1. Publishers usually set the prices of philosophy books so as to exploit the market, rather than so as to maximize readership. I hate my publisher especially, but putting ideas in books often means sequestering them where they won’t be read.
2. Most philosophy is best done in journal articles, both for reasons of style and dissemination. Philosophy is no longer a discipline that requires a book for tenure. So the obvious response to 1 is just not to write books.
Nevertheless, there are still some projects that make sense as books rather than as articles. So what’s one to do?
3. For a textbook, I can offer it as an Open Education Resource. If it meets a need, other people will use it. And it can be acknowledged as legit after the fact.
4. For a monograph, I can share an unformatted draft in the same way I do for articles. This kind of self-archiving (Green OA) should be more common than it is, but that’s a rant for another post.
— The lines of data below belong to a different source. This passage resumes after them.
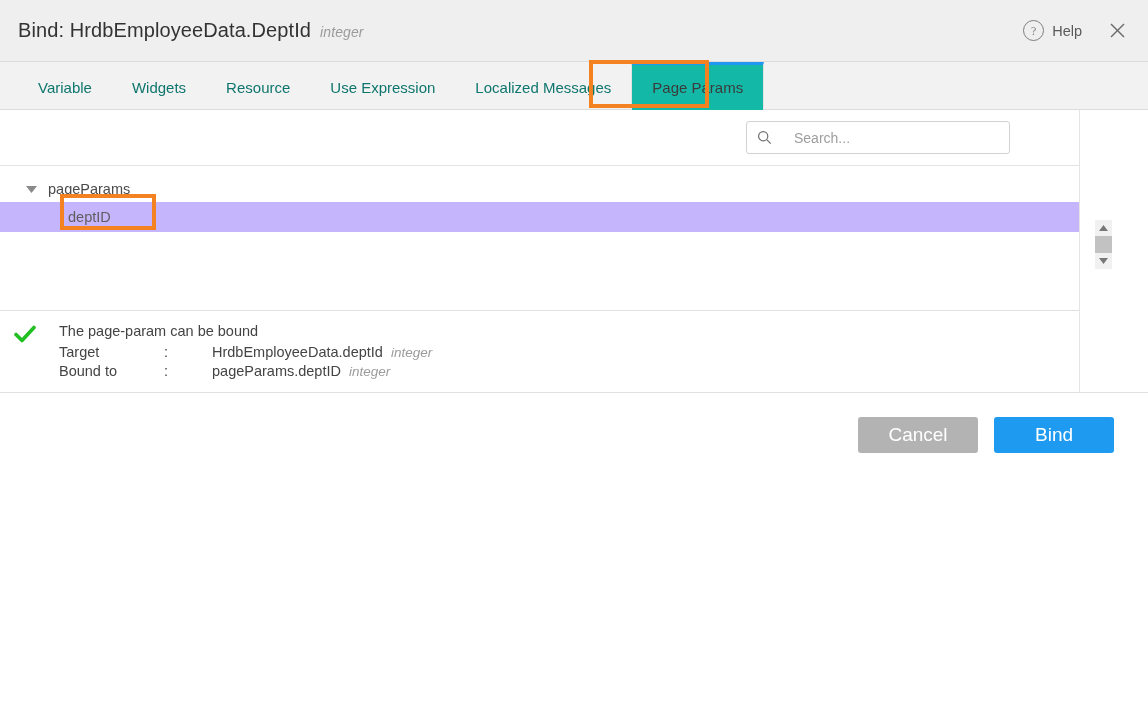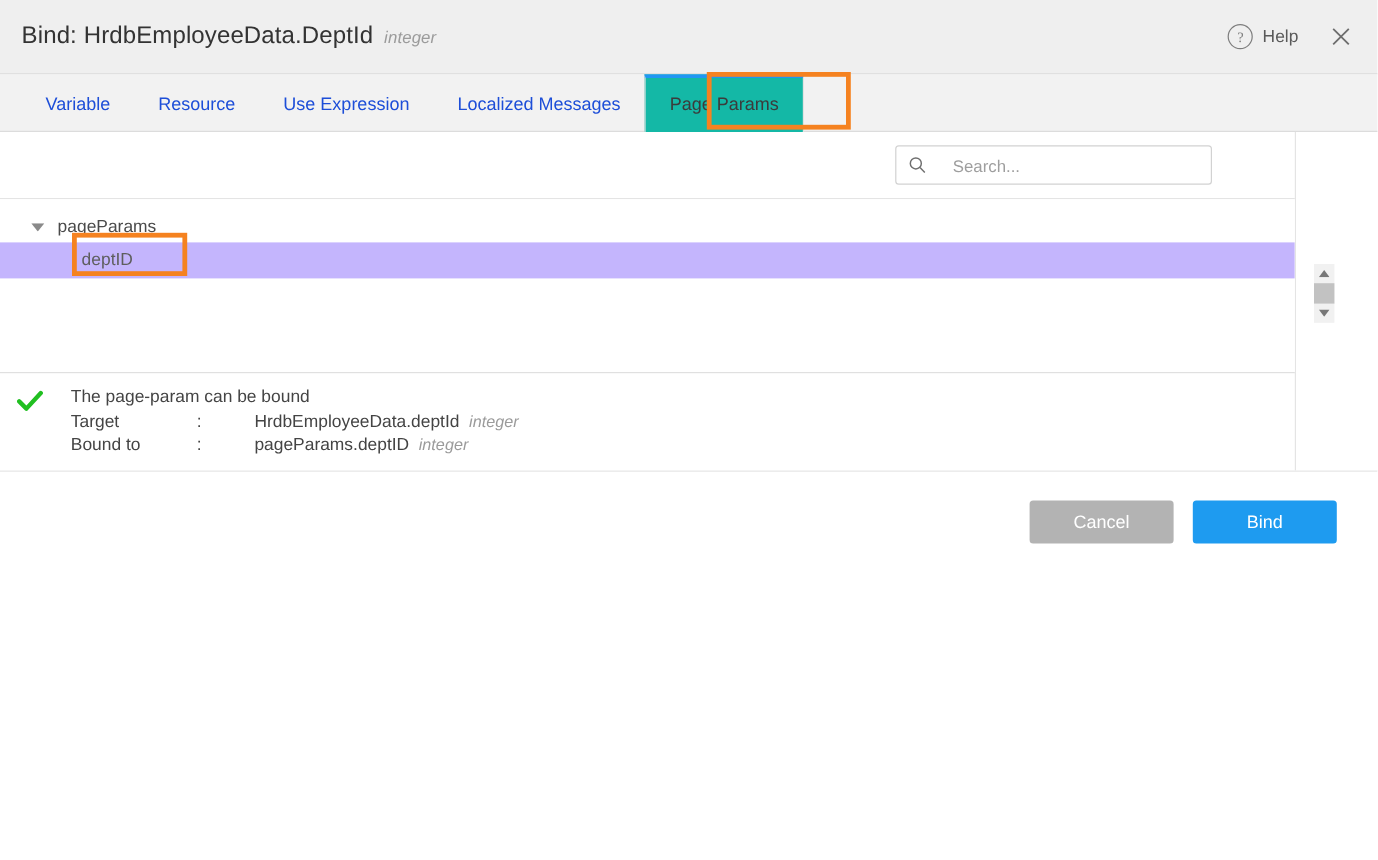"Variable" .tab { color: #1d4ed8 -> #0f766e }
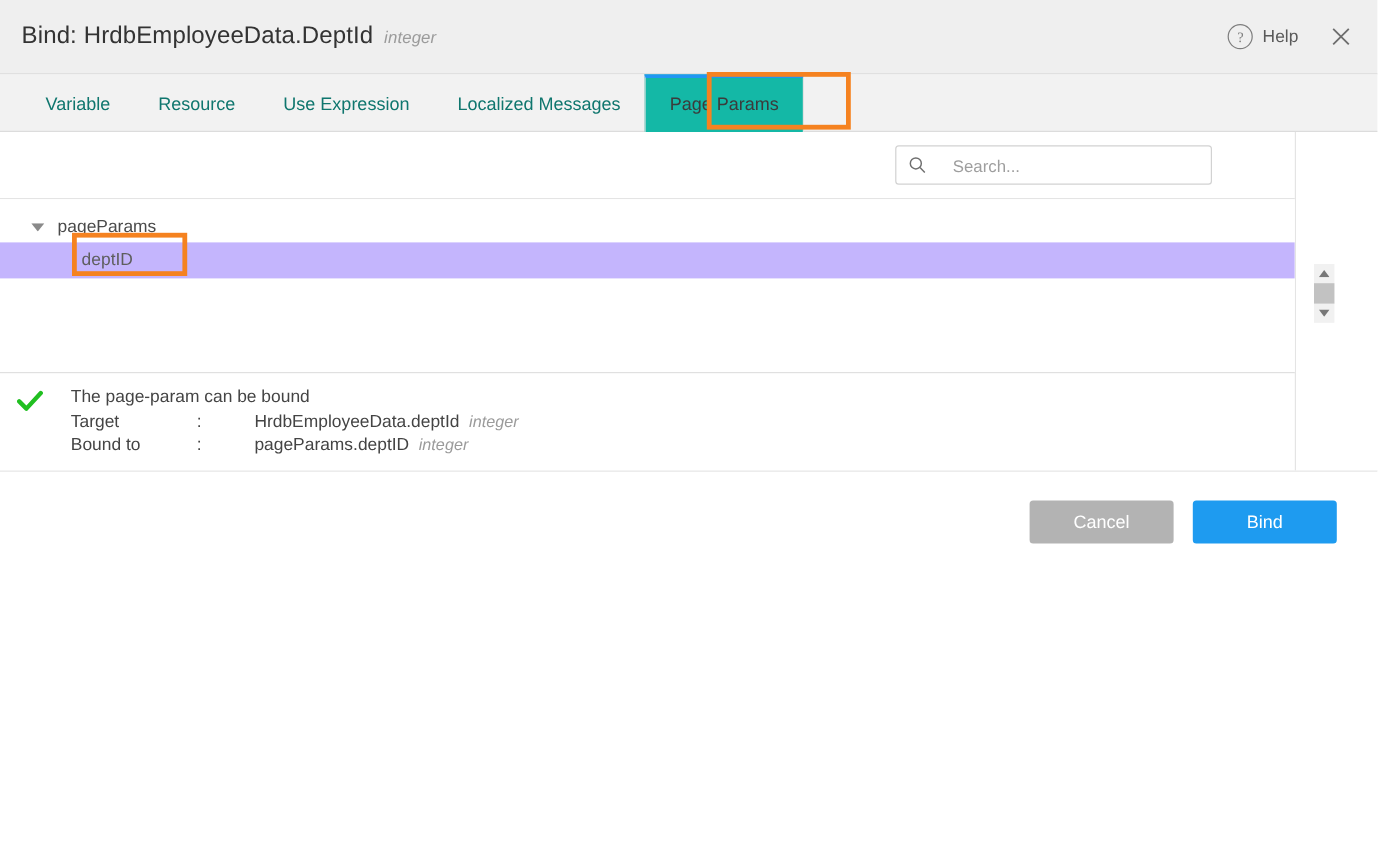"Widgets" div.tab { html: none -> <div> <span>Widgets</span> </div> }
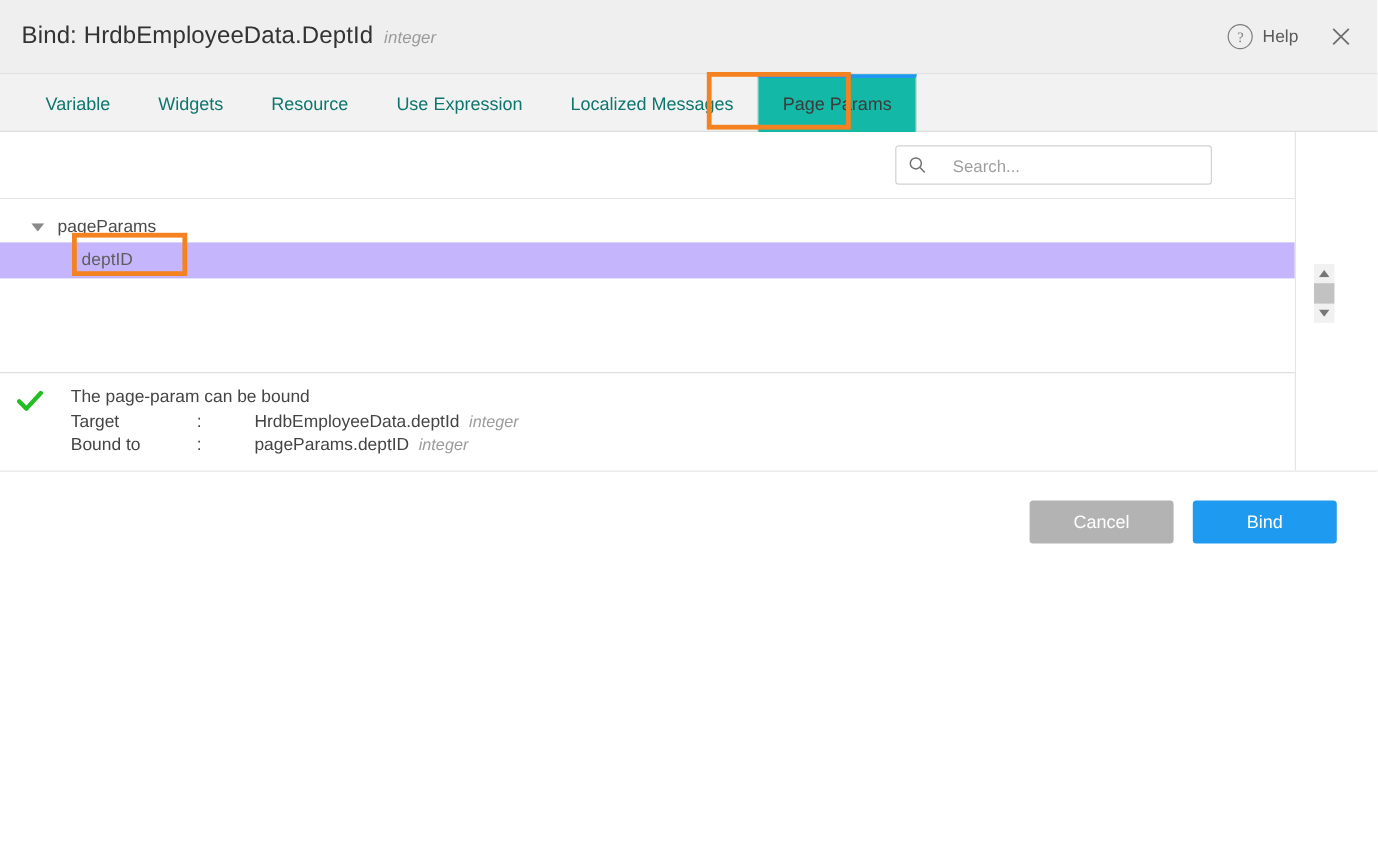"Cancel" .btn { font-size: 15px -> 19px }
The thing I’m puzzling about is what alternatives there are for the published book itself.
5. This post felt like it should be a list of numbered points, even though it looks pretentious now that I’ve typed it out.
There are a few academic open access publishers in the UK that have published philosophy monographs or might do so. The catch is that authors must pay $10k or something if the book is accepted, but I think this fee can sometimes be waved if you can’t get an external grant or your university library to cover it. E.g., https://www.openbookpublishers.com/ (several philosophy books already published), https://universitypress.whiterose.ac.uk/ (Tom Stoneham on editorial board).
Thanks for commenting. (Your comment got caught in moderation for a short while, because the use of a dollar sign and some links got flagged as probable spam!)
Open Book Publishers’ name sounds unfortunately like the kind of shady operation that runs rubbishy author-pays journals, but their catalog seems to have things from some notable, legit authors. It looks as if they’ve dropped the $10k fee, too. This may be just a change of rhetoric, since they still encourage authors to find outside funding. It may be that most authors got the fee waived. But not having a fee be the default does even more to distance them from shady journal mills.
White Rose seems to only have published a couple of titles, with no philosophy so far.
Yeah, not sure whether White Rose will take off, but at least it’s got a philosopher on the editorial board. There are several other open access academic presses in the UK, but they haven’t published philosophy. I also dislike the Open Book Publishers name, but as you say, they’ve published more monographs by well known philosophers than any other academic open access press.
I’m thinking about this for a reader I’m starting to work on, because I suspect my university will prefer an “academic press” with refereeing (even Open Book Publishers) to something self-published.